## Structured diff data
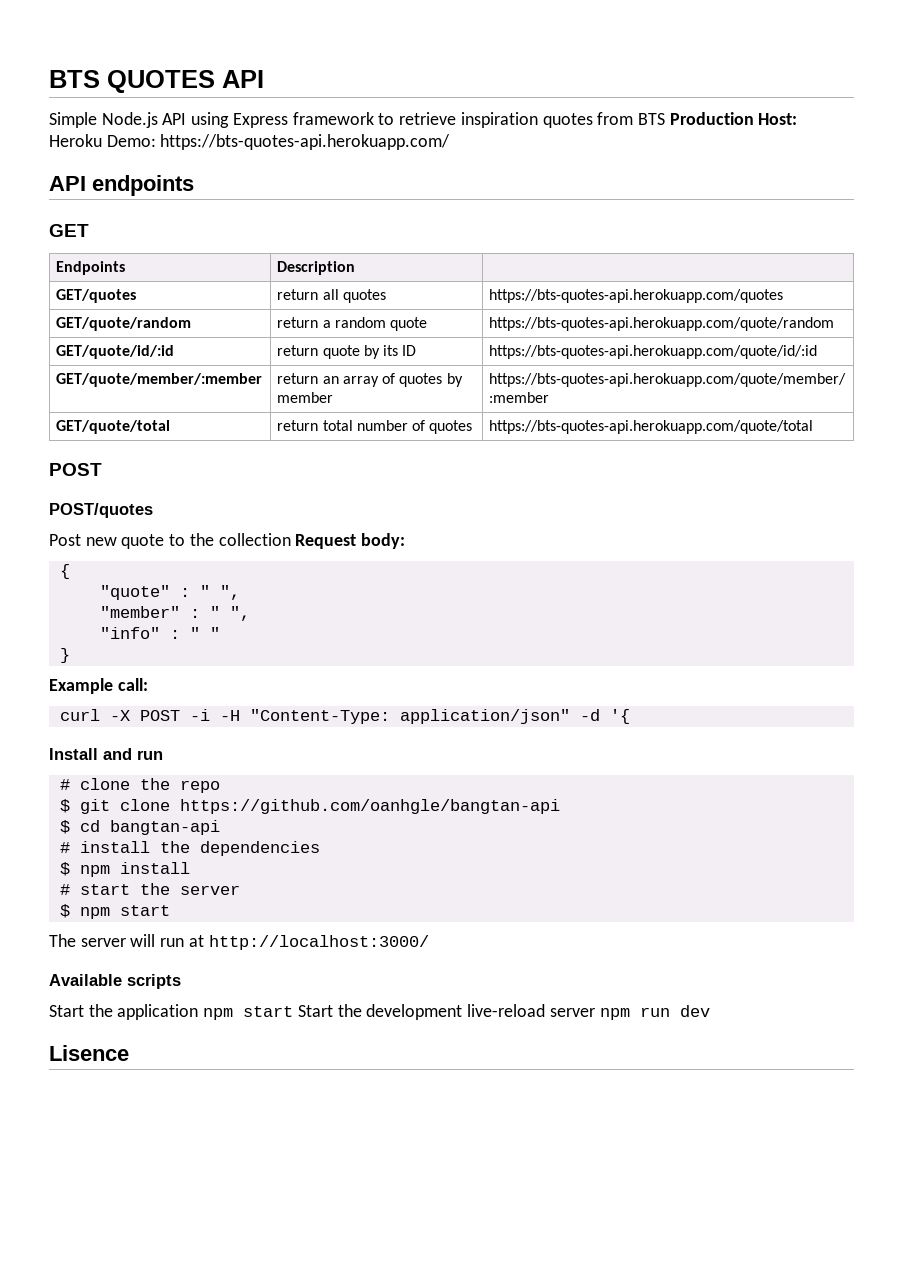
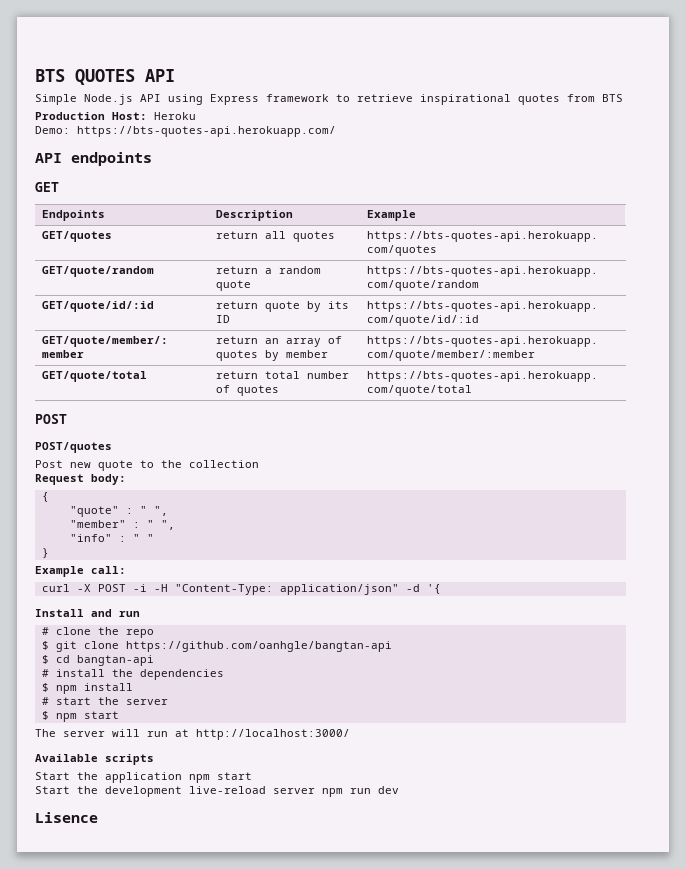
[460,112,538,128] inspiration -> [420,94,511,105] inspirational
(665, 119) none -> (623, 98) //
(102, 140) none -> (196, 116) //
(356, 268) none -> [367,210,417,221] Example
(291, 539) none -> (259, 464) //
(294, 1011) none -> (252, 776) //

## REQUIREMENT
Starting with the line that contains "(356, 268) none -> [367,210,417,221] Example", restate every line up to and including the last one above, exactly.

## RESULT BELOW
(356, 268) none -> [367,210,417,221] Example
(291, 539) none -> (259, 464) //
(294, 1011) none -> (252, 776) //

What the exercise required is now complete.